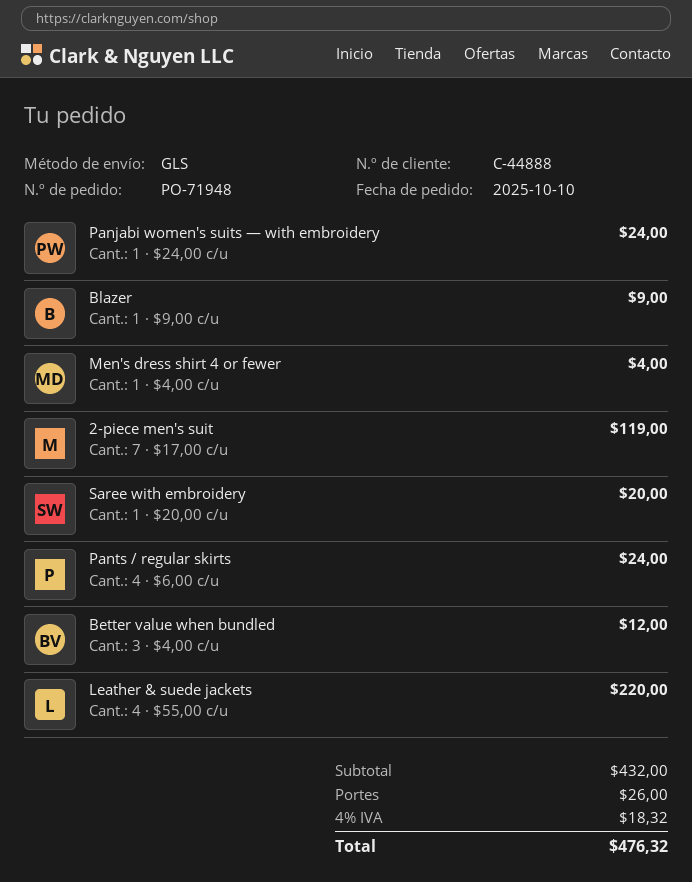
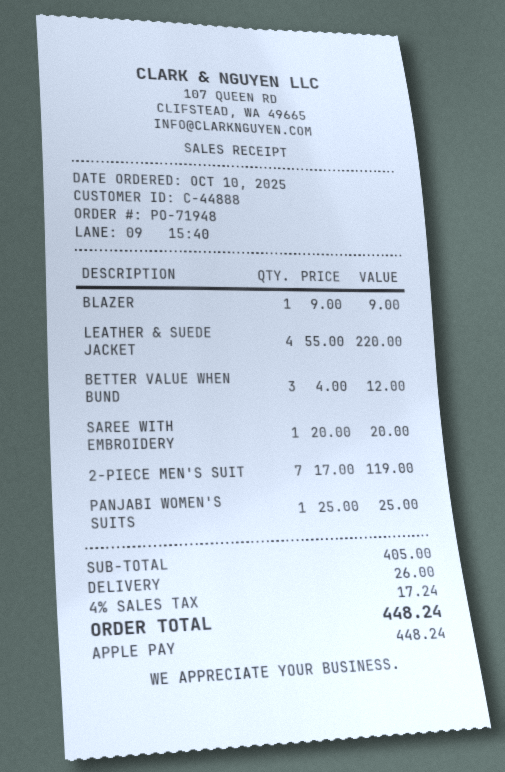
Panjabi women's suits — with embroidery: 1 x 24.00 = 24.00 -> 1 x 25.00 = 25.00
Men's dress shirt 4 or fewer: 1 x 4.00 = 4.00 -> none
Pants / regular skirts: 4 x 6.00 = 24.00 -> none
subtotal: 432.00 -> 405.00
tax: 4% = 18.32 -> 4% = 17.24
total: 476.32 -> 448.24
----
◆ TASK DETAILS ◆
The answer is the line holding "subtotal: 432.00 -> 405.00" and all the lines after it through the end of the records, repeated exactly.

◆ OUTPUT OF THE TASK ◆
subtotal: 432.00 -> 405.00
tax: 4% = 18.32 -> 4% = 17.24
total: 476.32 -> 448.24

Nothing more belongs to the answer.